Trigger warning: The effect of ATF citations on U.S.–Mexico firearms trafficking

Authors

  • Topher McDougal University of San Diego
  • Sean Campbell Howard University

DOI:

https://doi.org/10.15355/epsj.21.1.32

Keywords:

Firearms trafficking, Regulatory enforcement, Bureau of Alcohol, Tobacco, Firearms and Explosives (ATF), Federal Firearms Licensees (FFLs), Illicit markets, U.S.–Mexico security, Crime gun diversion, Compliance inspections, Peace economics, Violence prevention

Abstract

Most firearms recovered from crime scenes in Mexico originate in legal U.S. retail markets, yet little is known about whether federal enforcement constrains this diversion.
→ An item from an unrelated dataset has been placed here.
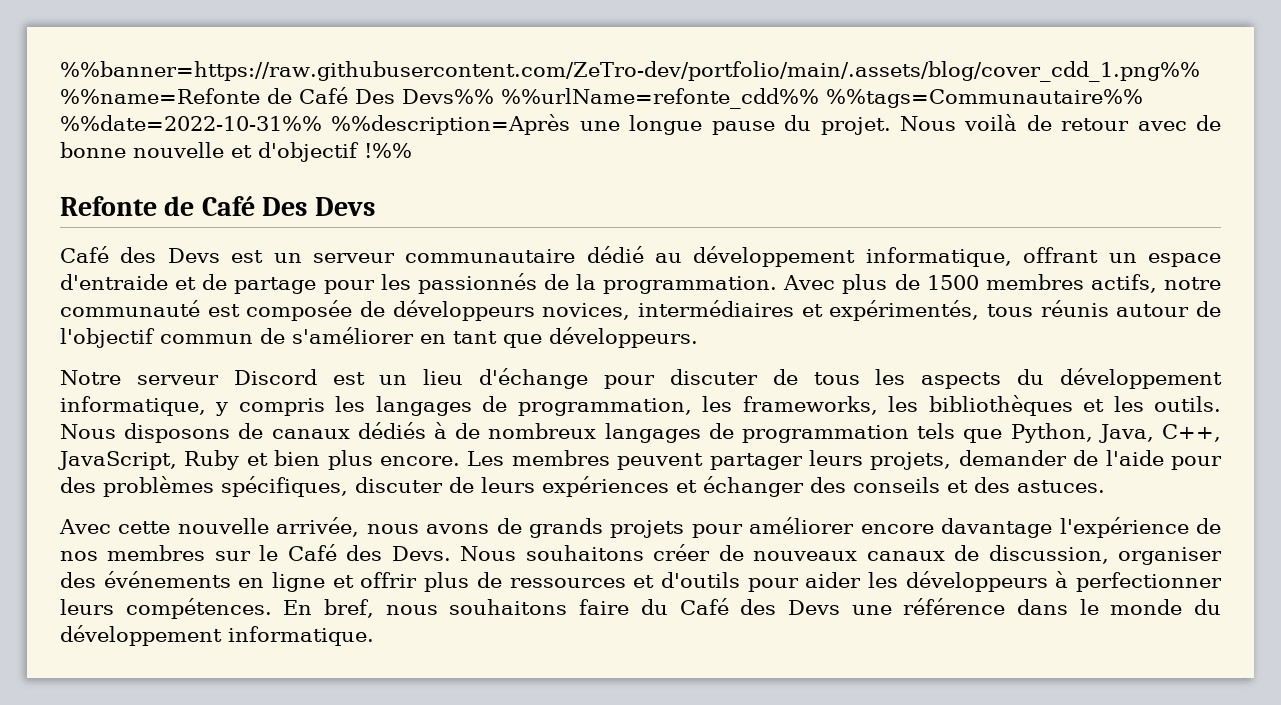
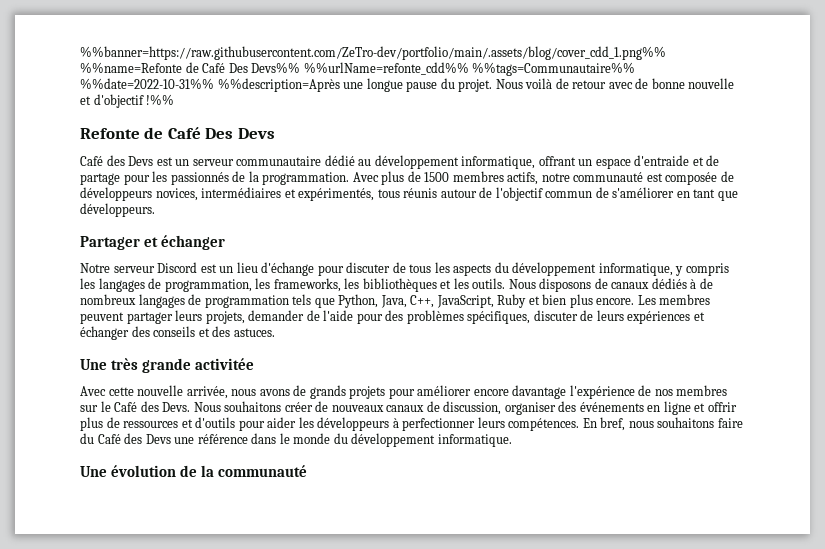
+ Partager et échanger
+ Une très grande activitée
+ Une évolution de la communauté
This article examines how compliance citations issued by the Bureau of Alcohol, Tobacco, Firearms, and Explosives (ATF) affect subsequent firearms trafficking from U.S. Federal Firearms Licensees (FFLs) to Mexico. ATF inspection-violation records are merged with more than 12,000 firearms traced from Mexican seizures and U.S. trafficking court cases, exploiting within-dealer variation over time. Across multiple model specifications, ATF citations are strongly associated with reductions in trafficking—each additional citation corresponds to a 20–44% decline in trafficked firearms, and cited dealers contribute substantially fewer trafficked guns than comparable uncited retailers. These results suggest that even limited regulatory enforcement can meaningfully disrupt illicit firearms supply chains upstream of cross-border smuggling.

Author Biography

Sean Campbell, Howard University

Sean K. Campbell is an award-winning investigative journalist and educator based in New York City. His reporting, often rooted in data and focused on social justice, criminal legal systems, race, and public health, has appeared in outlets including New York Magazine, Rolling Stone, ProPublica, Insider, and Slate. His work has exposed systemic discrimination, influenced policy discussions, and shaped national news cycles—earning honors such as the Les Payne Award for Coverage on Communities of Color and the Sidney Award, and recognition from the National Association of Black Journalists. Campbell holds a master’s degree in journalism from Columbia University and serves as a visiting professor at Howard University’s Center for Journalism & Democracy, where he teaches data-driven and investigative reporting. He has also taught at Columbia’s Graduate School of Journalism.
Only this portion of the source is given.